Aby sprawdzić zależność między mikrobiomem jelitowym a odkładaniem się płytek amyloidowych – głównym wskaźnikiem postępu choroby Alzheimera – naukowcy zaprosili do udziału w badaniu 89 osób w wieku od 65 do 85 lat. Połowa z nich cierpiała na zaburzenia neurodegeneracyjne typu Alzheimera, a pozostali stanowili grupę kontrolną. Wykorzystując obrazowanie pozytonową tomografią emisyjną (PET) przeprowadzono pomiar liczby płytek amyloidowych w mózgach badanych. Ta sama technologia umożliwiła także sprawdzenie stężenia lipopolisacharydów oraz krótkołańcuchowych kwasów tłuszczowych we krwi uczestników. Następnie naukowcy przeprowadzili analizę korelacyjną tych czynników.

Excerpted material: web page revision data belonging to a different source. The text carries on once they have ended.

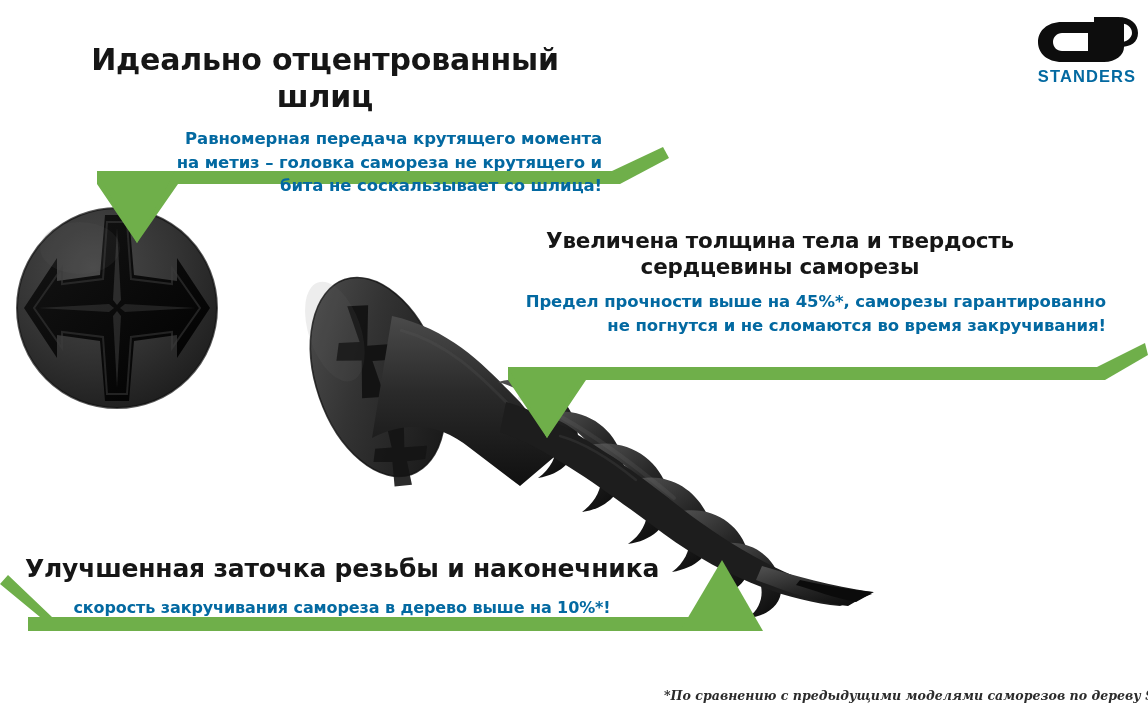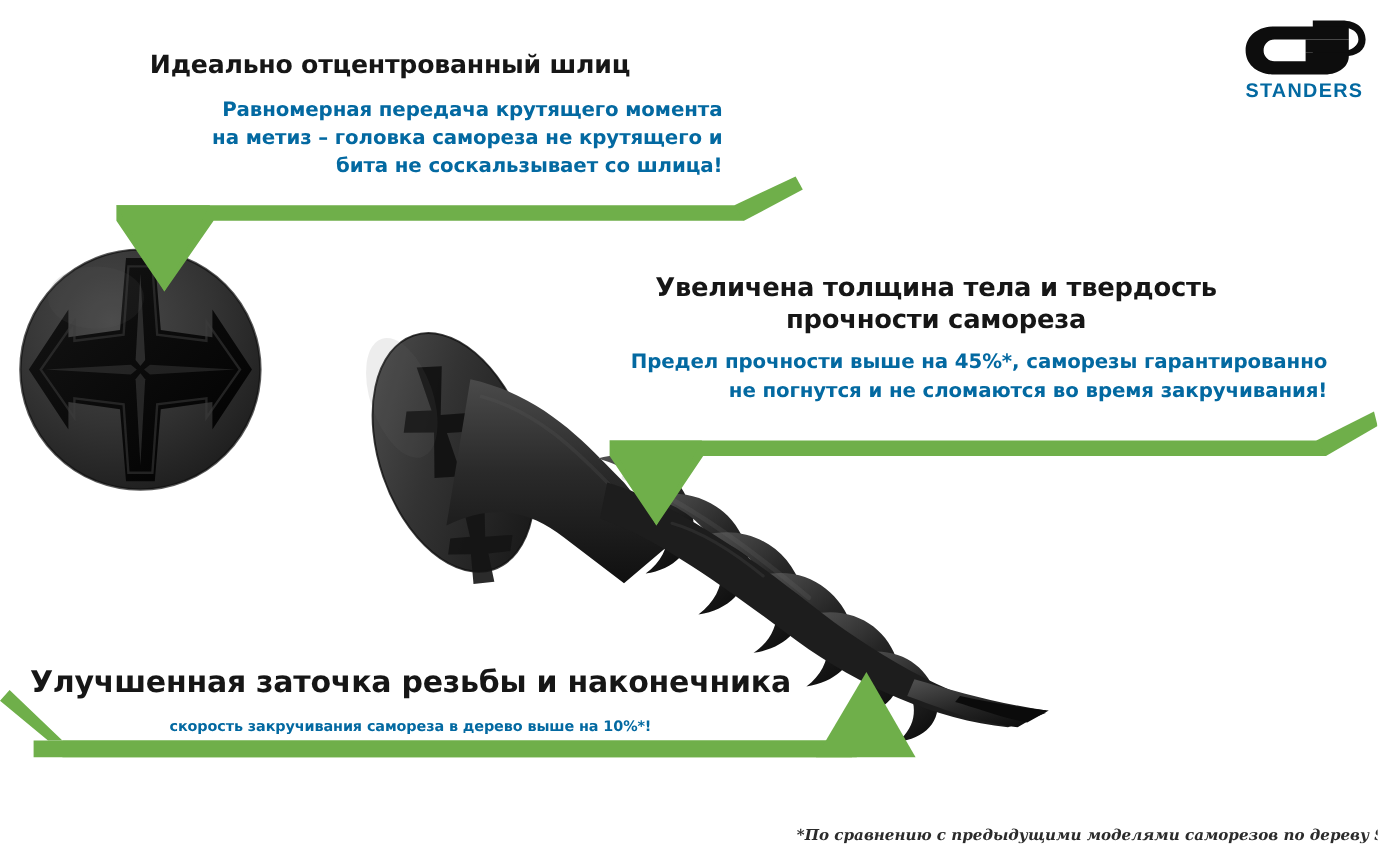"Идеально отцентрованный шлиц" #block-1 .headline { font-size: 21px -> 30px }
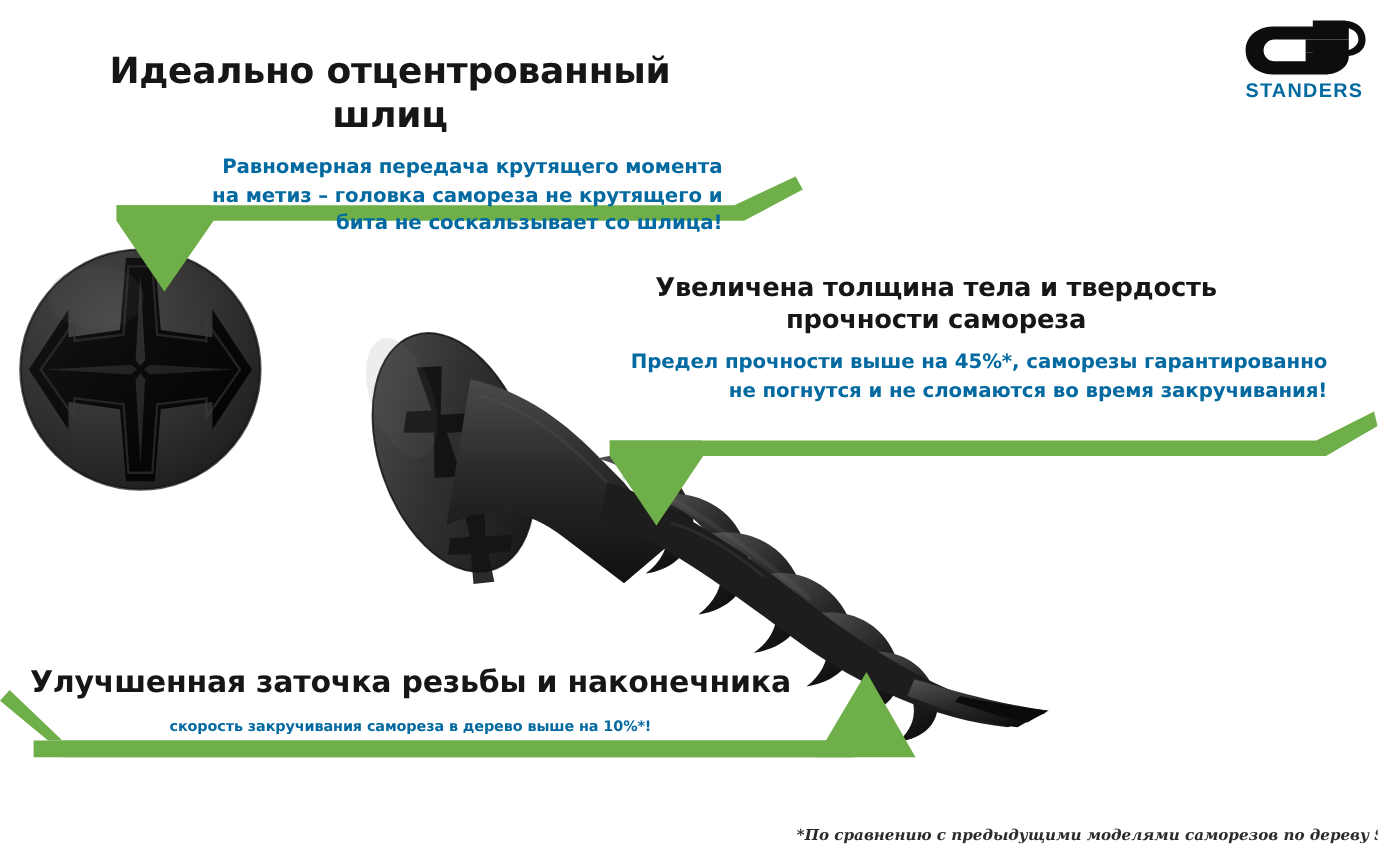"прочности самореза" div { text: прочности самореза -> сердцевины саморезы }
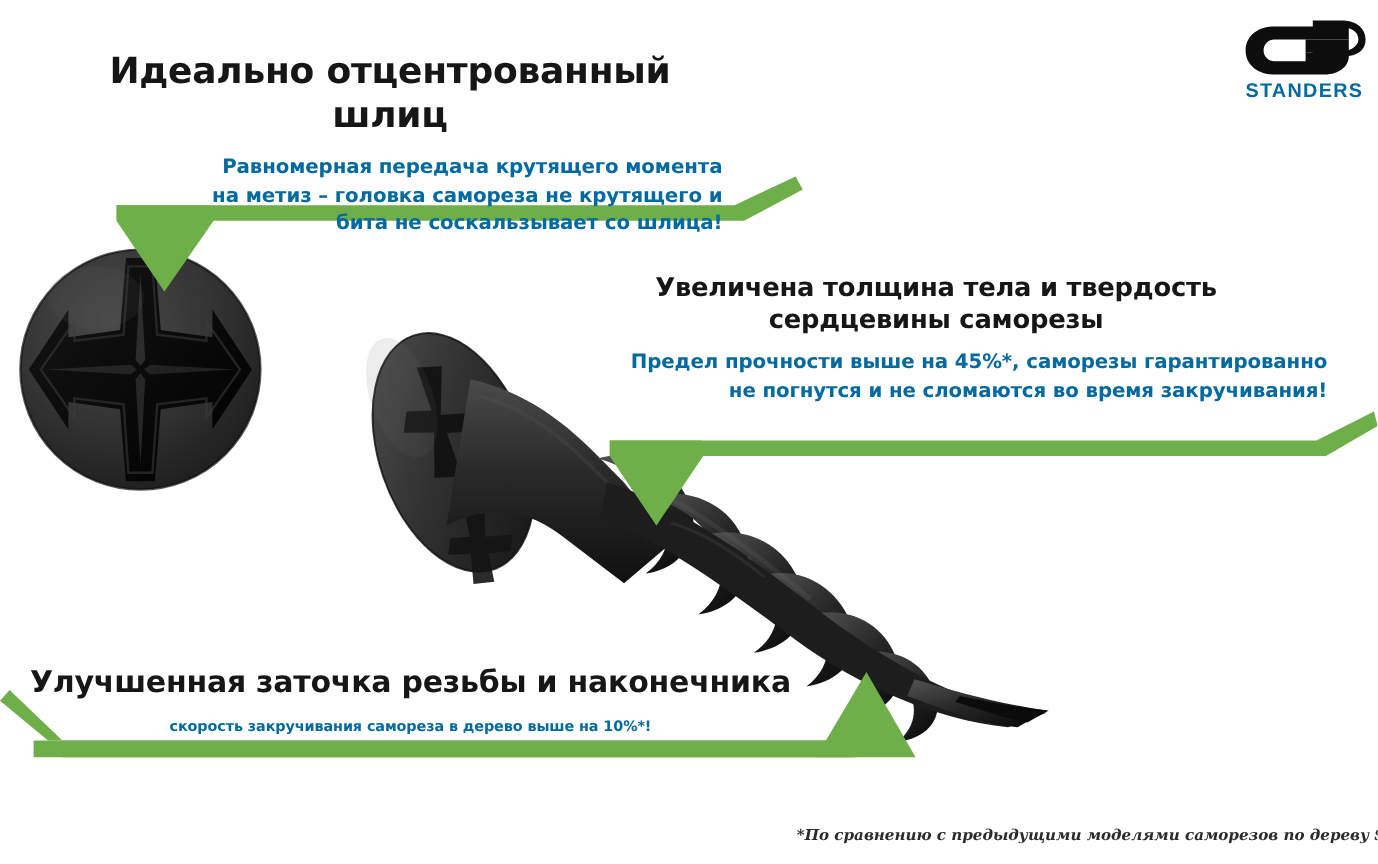"скорость закручивания самореза в дерево" #block-3 .subtext { font-size: 12px -> 16px }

Wyniki ich analizy były jasne: wysokie stężenie lipopolisacharydów oraz krótkołańcuchowych kwasów tłuszczowych (oktanowego i walerianowego) we krwi jest pozytywnie skorelowane z wielkością złogów amyloidowych w mózgu. Natomiast wysokie stężenie innego kwasu tłuszczowego – kwasu masłowego – współwystępowało z mniejszą liczbą płytek amyloidowych. Zatem badanie to przyniosło dowód na istnienie zależności pomiędzy pewnymi szczepami bakterii jelitowych a amyloidozą mózgu.
“Rezultaty naszego badania są niepodważalne: aktywność metaboliczna mikrobiomu koreluje z liczbą płytek amyloidowych mózgu” – podsumowuje Moira Marizzoni, współautorka eksperymentu.
To odkrycie toruje drogę dla nowatorskich strategii prewencji chorób neurodegeneracyjnych. Jedną z nich jest przyjmowanie “koktajlu” probiotycznego złożonego z pieczołowicie wyselekcjonowanych szczepów bakterii. Miałoby to pozytywny wpływ na równowagę mikrobiomu jelitowego i mogłoby zapewnić ochronę przed chorobami neurodegeneracyjnymi. Optymizm należy jednak dawkować ostrożnie – naukowcy wciąż pracują nad identyfikacją odpowiednich bakterii. Ponadto taka terapia byłaby skuteczna jedynie we wczesnej fazie rozwoju choroby – zanim pojawią się jej objawy. Dlatego kolejnym wyzwaniem jest efektywna diagnostyka zaburzeń neurodegeneracyjnych.